Il est important de noter que la position de Habermas et Forst ne se situe pas sur le plan de la contradiction, mais d'une stratégie d'un discours qui honore l'universel pour se placer dans un lieu de neutralité qui nous permet d'ignorer la pratique historique qui dans le Le cas présent réside dans le fait que les attaques d'Israël sont toujours disproportionnées, donc autoriser une contre-offensive à quelque niveau que ce soit, c'est accepter la puissance militaire d'Israël complètement disproportionnée par rapport à la Palestine.

Ainsi, recourir à des principes universels comme « principe directeur » pour simplement « mener une guerre avec la perspective d’une paix future » est une abstraction compatible uniquement avec la collusion avec les vainqueurs (les colonisateurs), puisque l’objectif historique de toute guerre menée par les nations impérialistes ce n'est pas la paix, mais la domination d'un peuple sur un autre. En fait, l’histoire de l’État d’Israël le confirme et en particulier celle du gouvernement de Benjamin Netanyahu.

Il semble que l’expérience de l’Allemagne nazie ne nous ait pas appris les prétentions de l’impérialisme qui, loin d’être un phénomène historique dépassé ou limité à des positions fascistes, est continuellement adopté par les nations européennes à l’égard de l’Afrique et par Israël à l’égard de l’Afrique.
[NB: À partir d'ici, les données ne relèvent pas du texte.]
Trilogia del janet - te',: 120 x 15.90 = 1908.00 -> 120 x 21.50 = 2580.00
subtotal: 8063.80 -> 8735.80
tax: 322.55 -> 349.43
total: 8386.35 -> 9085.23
Palestine. Peut-être que le pacte signé par Habermas et Forst est en réalité celui de la blancheur.

De la même manière qu'ils légitiment la contre-attaque d'Israël, connaissant l'histoire de disproportionnalité de cet État, Habermas et Forst soutiennent indirectement que certaines situations sont insupportables, comme la montée tout à fait regrettable de l'antisémitisme, plus que d'autres, comme le massacre des Palestiniens. des gens pour lesquels, selon les philosophes, le terme de génocide ne s'applique pas, même si nous assistons à l'un des plus grands massacres de bébés de l'histoire. 

Les théories européennes, notamment celles héritières des Lumières, insistent sur la dignité humaine comme concept abstrait pour justifier les processus coloniaux dans des territoires marqués au départ par une situation d’inégalité. Sans une lecture des corrélations entre force et matérialité historique, les principes abstraits sont des dispositifs de racialité, pour reprendre ici le concept de Sueli Carneiro, qui servent à maintenir la domination idéologique et matérielle des nations impérialistes sur leurs territoires d'activité respectifs.

Une philosophie qui ne reconnaît pas le terrain sur lequel elle repose corrobore la portée coloniale de ses concepts ; comme s'ils pouvaient refléter l'universel même s'ils sont basés sur un territoire spécifique et avec leurs intérêts particuliers.